Uzaydaki çöplüğe zengin metin editörünü kapatmadığım için benim yazdıklarımda gitti...
Sonuç olarak Dünya yörüngesine oturttuğunuz uydunun öngörülen bir ömrü var,bunu biliyorsunuz madem,koy o uydunun bilgisayar sistemine kendini imha etme proğramınıda,18 yıl sonra 1 saniye geçe sistem devreye girsin,Doooğru dünya yörüngesinden dışarı ordanda önüne ilk çıkan gezegenin yörüngesine girsin yansın bitsin.Dondurmayı yiyip çubuğunu illa çöpe atmıycak,öylece yediği yerde bırakıp gidecek,usa bunu uydu teknolojisi ile yapıyor.Çok bilim kurgusal olacak ama fareli köyün kavalcısı rolünü üstlenmiş bir uzay gemisi tüm eskimiş uyduları peşine takıp güneş sistemi dışına gidiyormuş vb...:-))Adamlar tünyanın tavanında sifon çekmeye alışmış,onlara ters gelmiyor bu işler nedense.

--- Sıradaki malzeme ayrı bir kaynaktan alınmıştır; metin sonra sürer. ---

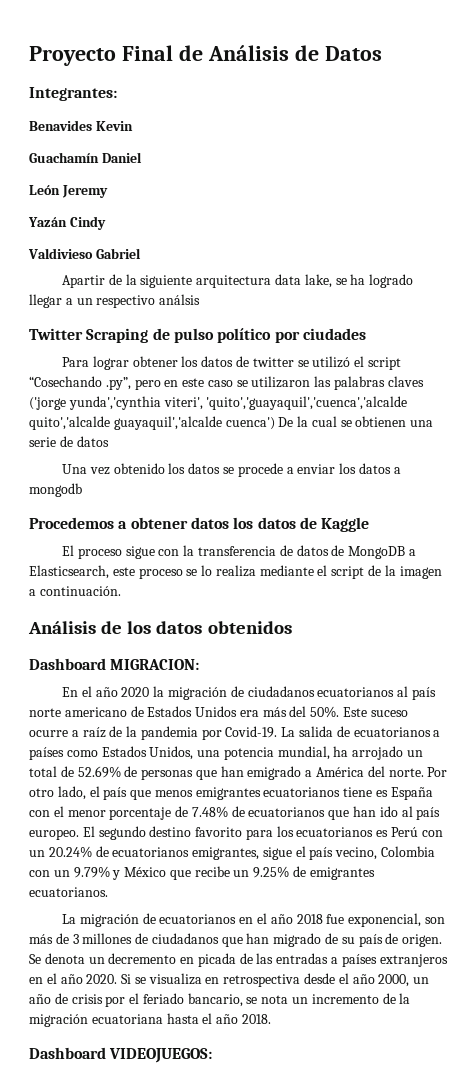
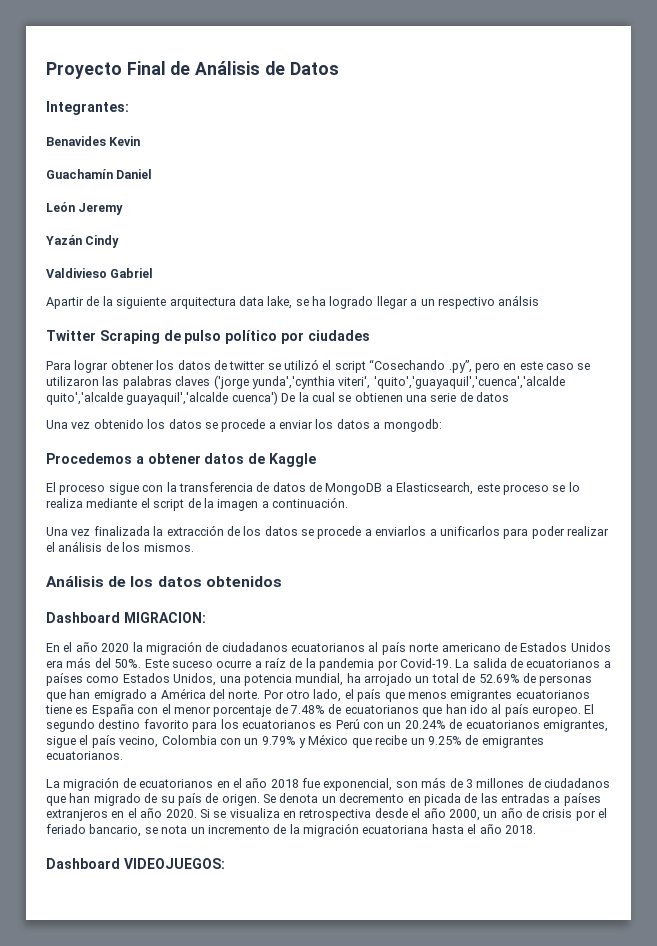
[29,483,82,497] mongodb -> [383,419,442,432] mongodb:
[233,517,296,529] los datos -> (245, 458) none
(121, 591) none -> [46,525,609,539] [46,541,194,552] // Una vez finalizada la extracción de los datos se procede a enviarlos a unificarlos para poder realizar el análisis de los mismos.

Değerli forum arkadaşları Anah,Ra,Thaliondilfatih ve tabi Muzaffer Çok güzel ve uzun içerikli konuları tartışıyorlardı,Muzaffer dışındaki arkadaşlar çok daha hararetli tartışmalara girdiler ve sanırım konular din konusunun içine saplandı kaldı,kimse kolayca sıyrılamadı ve tam hatırlamıyorum ama bir arkadaş forumdan çıkacak kadar kızgındı,bunları neden hatırladım,bu isimleri burada altalta görünce bu forumun takımyıldızlarına bakıyor gibi oldum,Ama o heyecanlı uzun sürükleyici yazılar gerçekten hafızamızda tat bırakmış olacakki bunları yazdım.Belki bir iki arkadaş hala daha dönmemiş olabilir.Bunları Muzaffer arkadaş hatırlayabilir sanırım.Cümlelerin başına ilave edilecek tarih 2008 öncesi olacak sanırım.